#### Task input

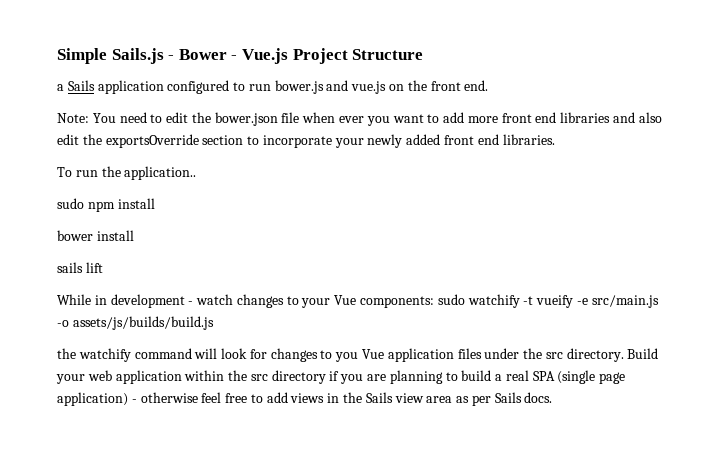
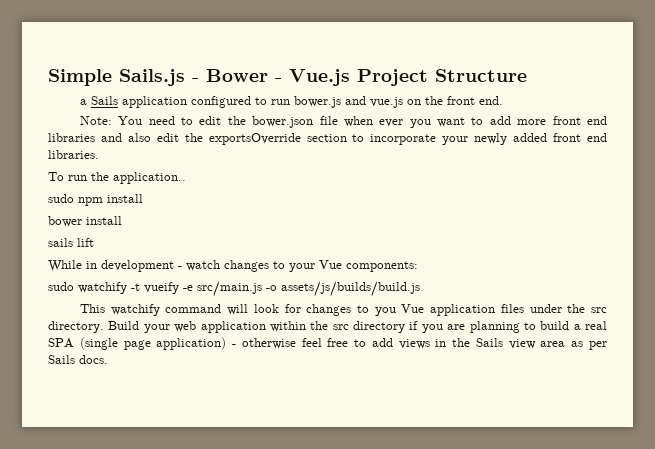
- While in development - watch changes to your Vue components: sudo watchify -t vueify -e src/main.js -o assets/js/builds/build.js
+ While in development - watch changes to your Vue components:
+ sudo watchify -t vueify -e src/main.js -o assets/js/builds/build.js
- the watchify command will look for changes to you Vue application files under the src directory.
+ This watchify command will look for changes to you Vue application files under the src directory.

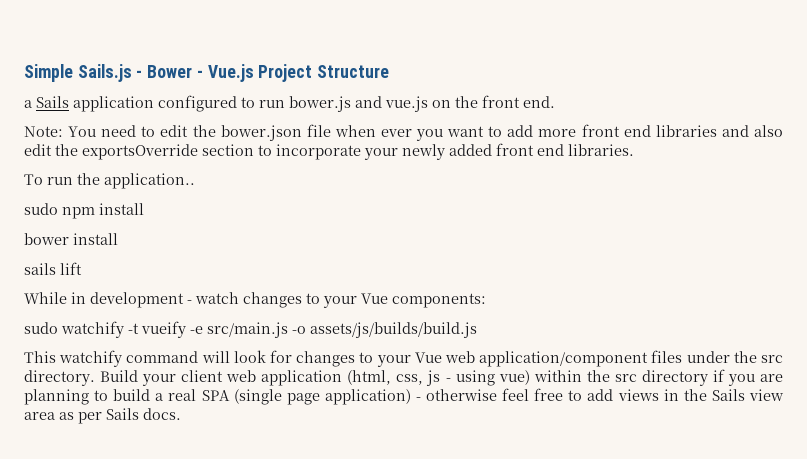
- This watchify command will look for changes to you Vue application files under the src directory.
+ This watchify command will look for changes to your Vue web application/component files under the src directory.
- Build your web application within the src directory if you are planning to build a real SPA (single page application) - otherwise feel free to add views in the Sails view area as per Sails docs.
+ Build your client web application (html, css, js - using vue) within the src directory if you are planning to build a real SPA (single page application) - otherwise feel free to add views in the Sails view area as per Sails docs.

########

* Action item *
A line belongs in the answer if it contains the word "While"; copy every such line from the data above.

* Output below *
- While in development - watch changes to your Vue components: sudo watchify -t vueify -e src/main.js -o assets/js/builds/build.js
+ While in development - watch changes to your Vue components:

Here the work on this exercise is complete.